_THE TASK_. In the entries that follow, repeat exactly the lines from the one that has "text-align: none ->" through the one that has "html: <header> <span>43540</span>", but omit pictures.

_RECORDED INFORMATION_.
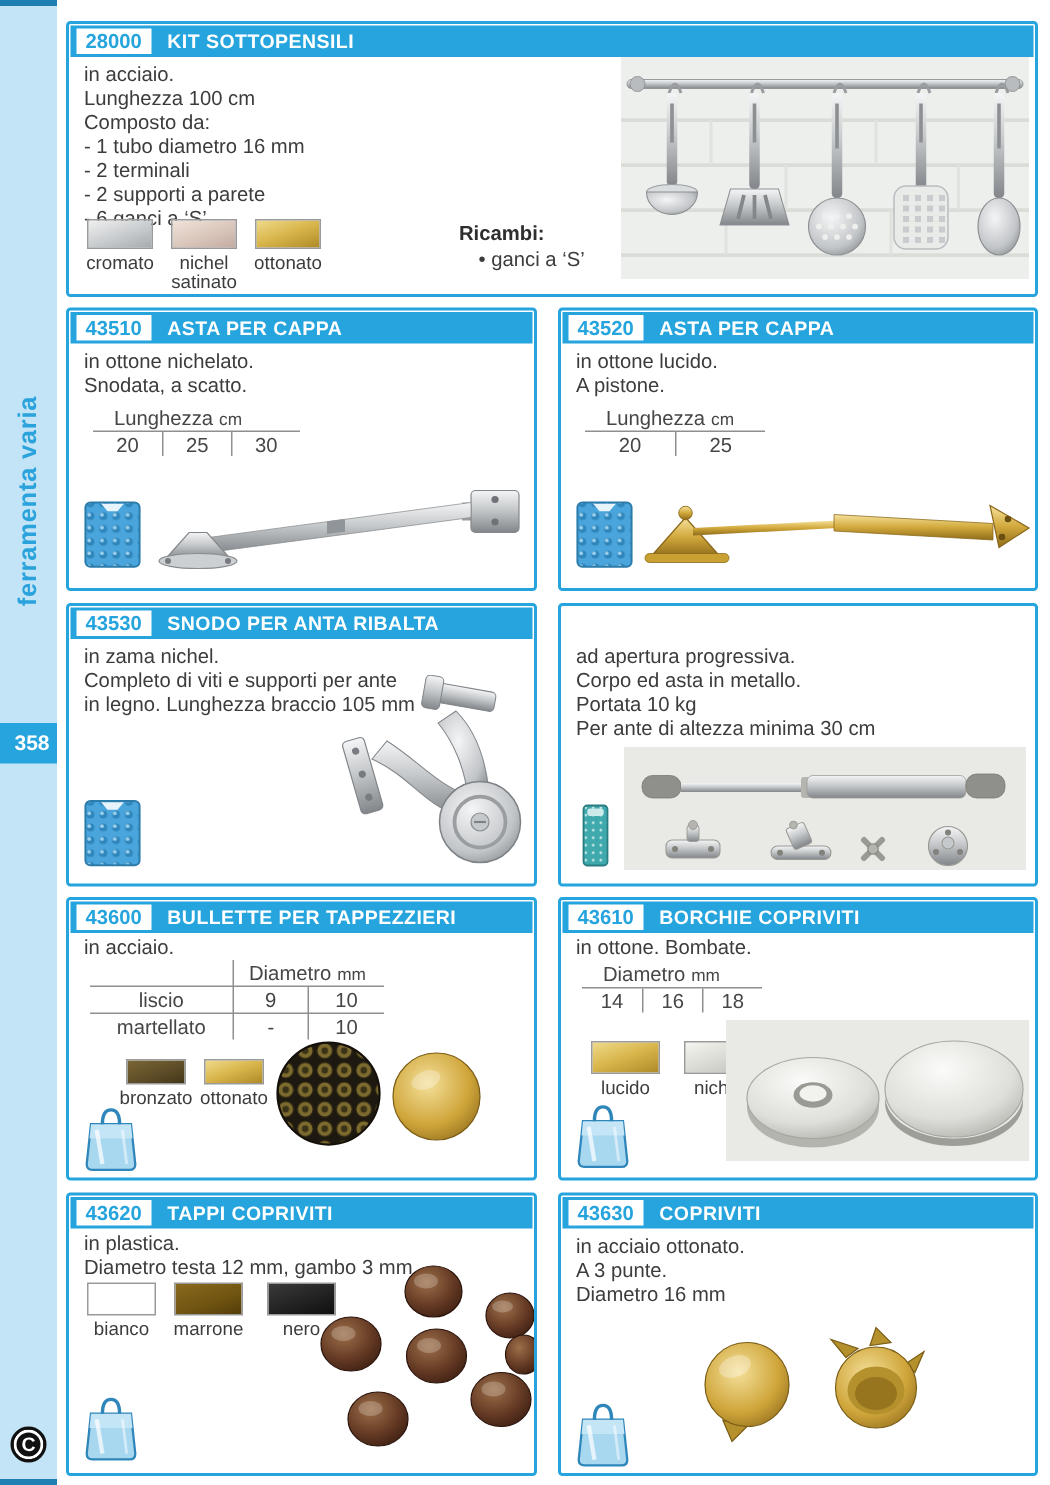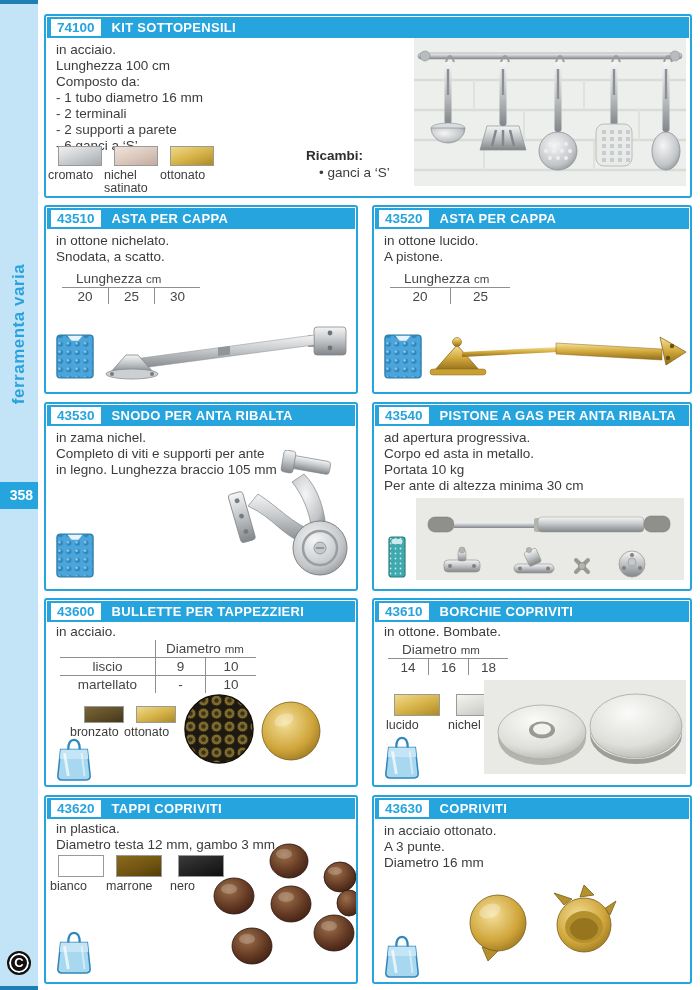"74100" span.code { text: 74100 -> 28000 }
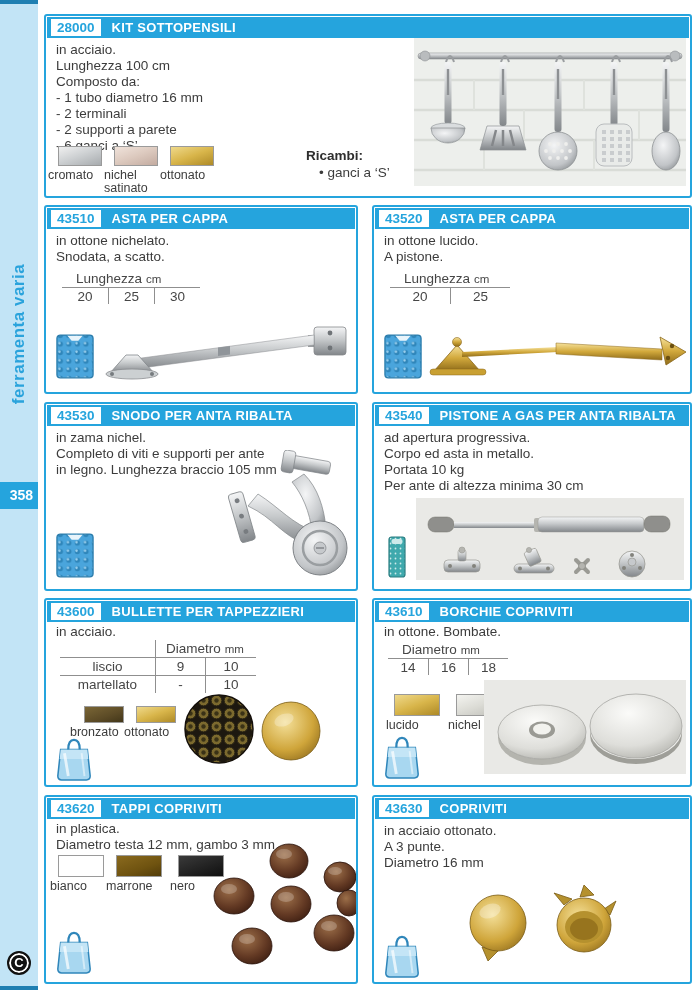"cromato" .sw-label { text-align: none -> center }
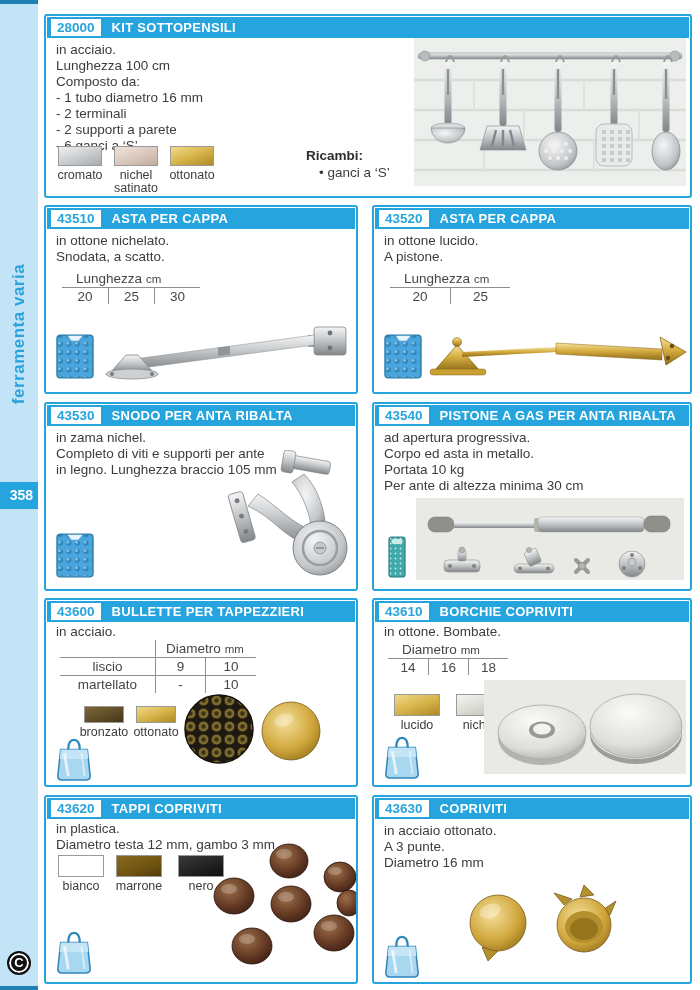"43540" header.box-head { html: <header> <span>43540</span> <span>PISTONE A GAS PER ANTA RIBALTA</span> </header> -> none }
==
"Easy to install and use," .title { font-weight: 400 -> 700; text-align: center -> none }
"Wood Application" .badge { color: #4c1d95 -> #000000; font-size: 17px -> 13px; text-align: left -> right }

_ANSWER SECTION_.
"cromato" .sw-label { text-align: none -> center }
"43540" header.box-head { html: <header> <span>43540</span> <span>PISTONE A GAS PER ANTA RIBALTA</span> </header> -> none }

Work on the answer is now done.